Ihr übersichtliches Übermutti-Leben gerät aus den Fugen, als sie Emily (Blake Lively) kennen lernt, mit deren Sohn sich ihr eigener in der Schule angefreundet hat. Die anderen Eltern rümpfen die Nase über die Geschäftsfrau, der echte Rabenmutter-Qualitäten nachgesagt werden. Aber als Emily mit schwarzem Hut und elegantem Business-Anzug im Regen aus dem Auto steigt, ist Stephanie sofort verzaubert von ihrer mondänen Erscheinung. Wie eine Femme Fatale in einer Raymond-Chandler-Verfilmung, so tritt Emily in ihr Leben. Während die Kinder miteinander spielen, lassen es sich die beiden Frauen bei Martinis gut gehen und vertrauen sich schon bald das ein oder andere Geheimnis an.
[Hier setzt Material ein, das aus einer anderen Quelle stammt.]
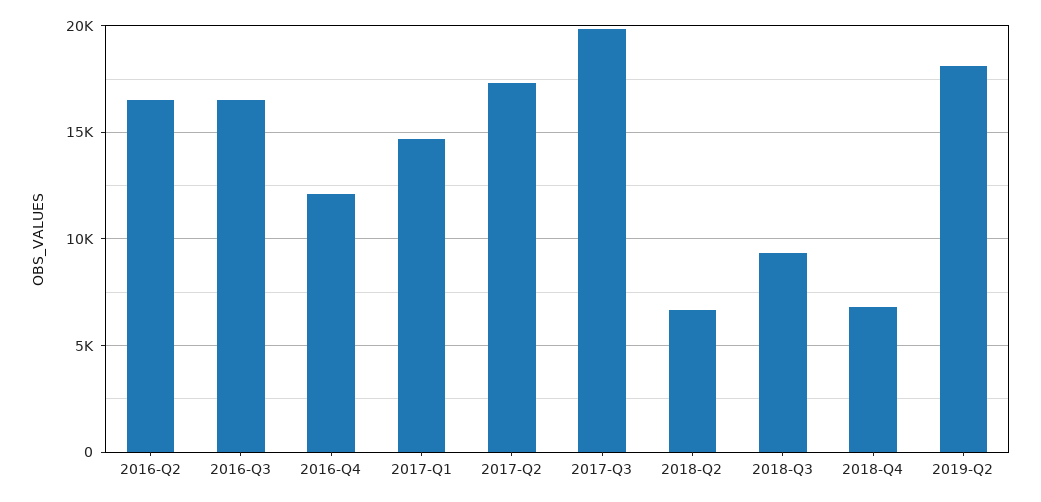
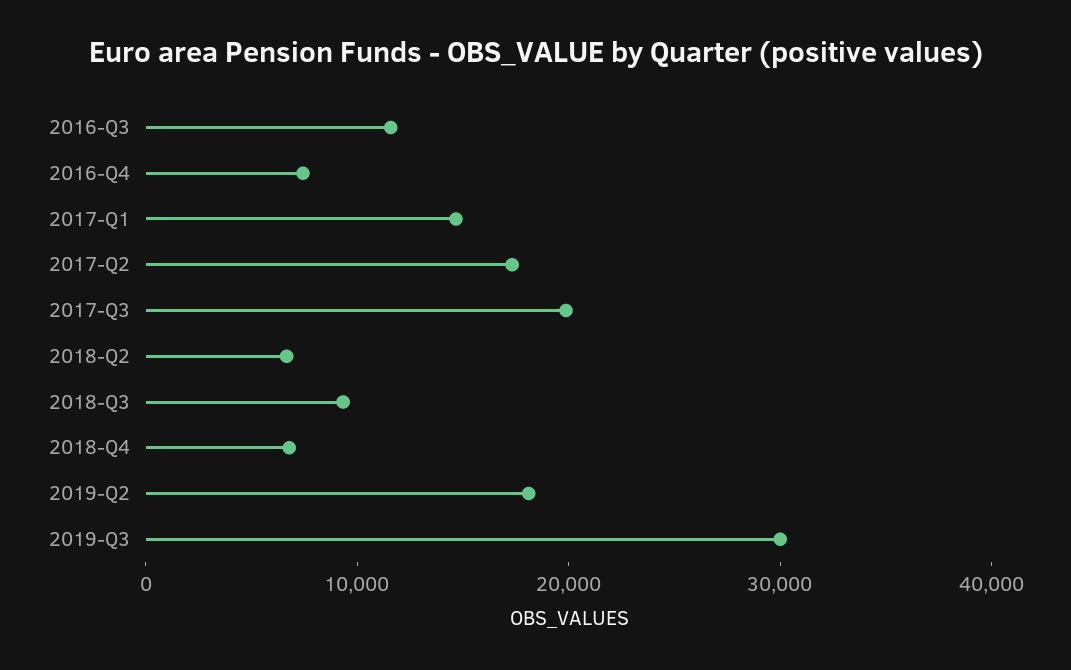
2016-Q2: 16500 -> none
2016-Q3: 16500 -> 12000
2016-Q4: 12000 -> 8000
2019-Q3: none -> 30000

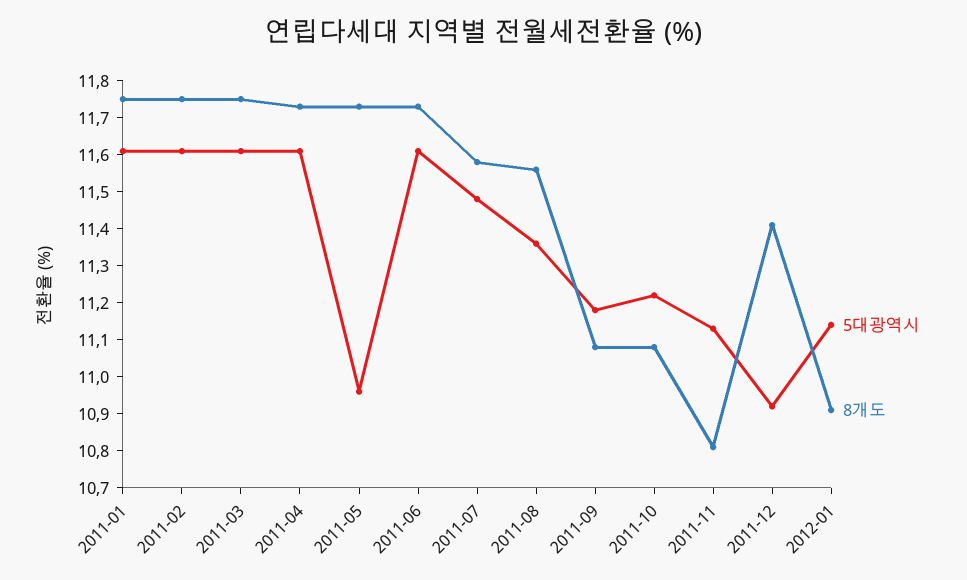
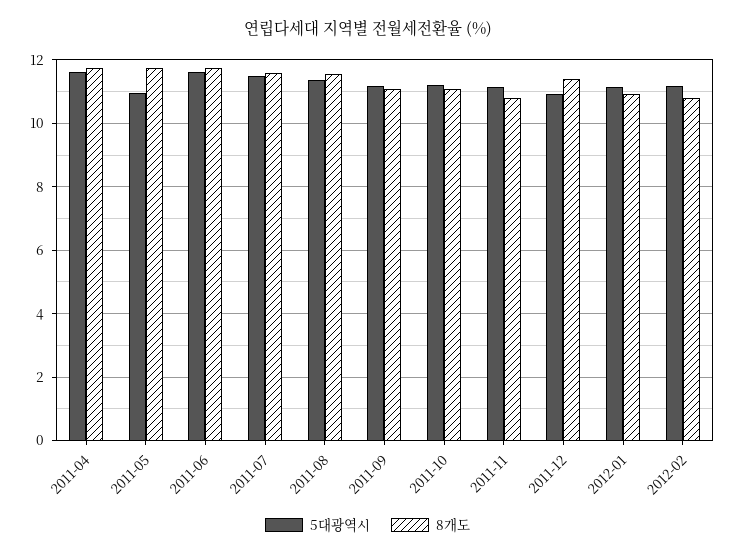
5대광역시, 2011-01: 11.6 -> none
8개도, 2011-01: 11.75 -> none
5대광역시, 2011-02: 11.6 -> none
8개도, 2011-02: 11.75 -> none
5대광역시, 2011-03: 11.6 -> none
8개도, 2011-03: 11.75 -> none
5대광역시, 2012-02: none -> 11.2
8개도, 2012-02: none -> 10.8

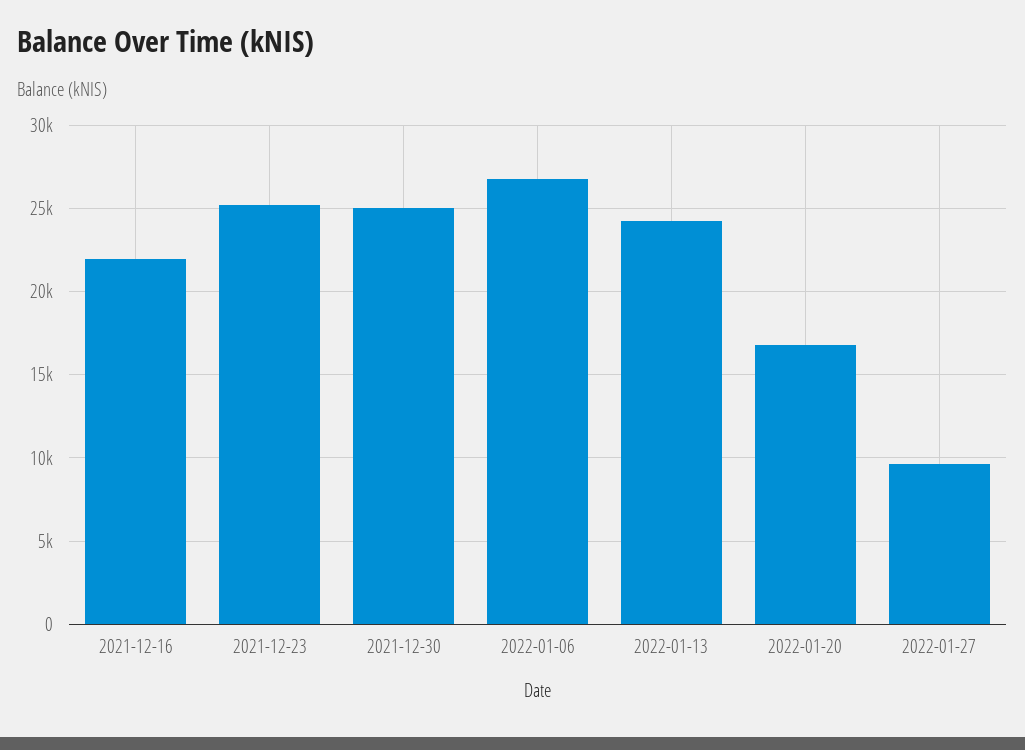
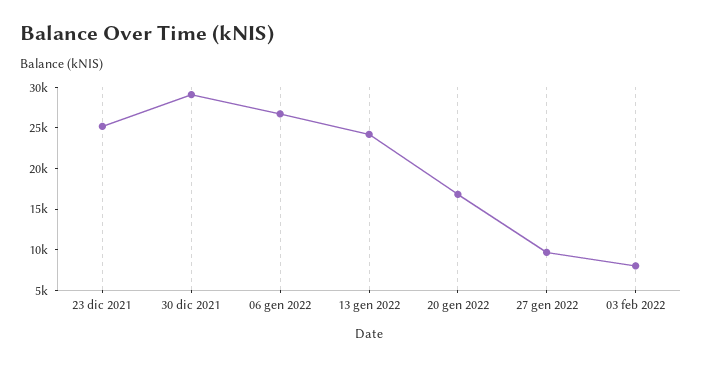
2021-12-16: 22000 -> none
2021-12-30: 25000 -> 29000
03 feb 2022: none -> 8000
Emily hat alles, was Stephanie nicht hat: einen schillernden Job als PR-Beraterin in New York City, einen modernistischen Bungalow als Eigenheim, unerschöpfliches Selbstbewusstsein und kiloweise Sexappeal (für das auch Stephanie nicht unempfänglich ist) – und, last not least, einen superhübschen Ehemann namens Sean (Henry Golding), der sogar schon einen veritablen Bestseller geschrieben hat.

Emily weiß um ihre unwiderstehliche Außenwirkung und spannt die neue, willige Freundin immer wieder für die nachmittägliche Kindesbetreuung ein. Aus der bald mehr wird: Nur für ein paar Tage soll Stephanie auf den Sohn aufpassen, weil dringende Geschäfte nach Miami rufen.

Feministisch, anarchisch, augenzwinkernd

Aber Emily verschwindet spurlos. Wochen später wird ihre Leiche aus einem See gezogen – und das ist erst der Anfang der mysteriösen Verwicklungen, in die Stephanie hineingezogen wird. Sie übernimmt die Seelentröstung des Witwers und zieht bei ihm ein. Kriminalistische Untersuchungen werden eingeleitet, schließlich ist auch hier eine hohe Lebensversicherung im Spiel, und schon bald stellt sich die Frage, wie tot Emily wirklich ist.

Mit unübersehbarem Genuss installiert Paul Feig in seiner schwarzen Komödie "Nur in kleiner Gefallen" in der blitzblanken amerikanischen Vorstadtwelt einen Film-Noir-Plot, der schon bald außer Rand und Band gerät. Augenzwinkernd werden hier Elemente des Mystery-Thrillers aus- und wieder eingepackt, erotische Anziehungskräfte auf ungewohnte Bahnen gelenkt und eine kriminalistische Verrätselungsstrategie eingesetzt, aus deren finaler Auflösung man eine ganze Soap-Opera-Staffel ernähren könnte. Mit ein wenig ironischer Distanz entwickelt das narrative Konvolut echtes Trash-Appeal und eine Menge Überraschungspotenzial.

Anna Kendrick und Blake Lively generieren als optimales Gegensatzpaar eine gut funktionierende Leinwandchemie, gerade auch weil ihre Figuren so schön unvorhersehbar über sich hinauswachsen. Mit Filmen wie "Spy", "Bridemades" und "Ghostbuster" hat sich Paul Feig als Regisseur verdient gemacht, der komödiantischen Frauenfiguren einen größeren Spielraum einräumt und sie mit einer guten Portion feministisch-anarchischen Charme herumalbern lässt. Vieles davon findet sich auch in "Nur ein kleiner Gefallen", aber eben leider auch jene dramaturgische Unkonzentriertheit, die gelegentliche Materialermüdungen freisetzt, und eine komödiantische Inkonsequenz, die immer etwas zu früh vor dem vermeintlichen Mainstream-Geschmack einknickt.

"Nur ein kleiner Gefallen" (Regie: Paul Feig) läuft flächendeckend. Ab 12.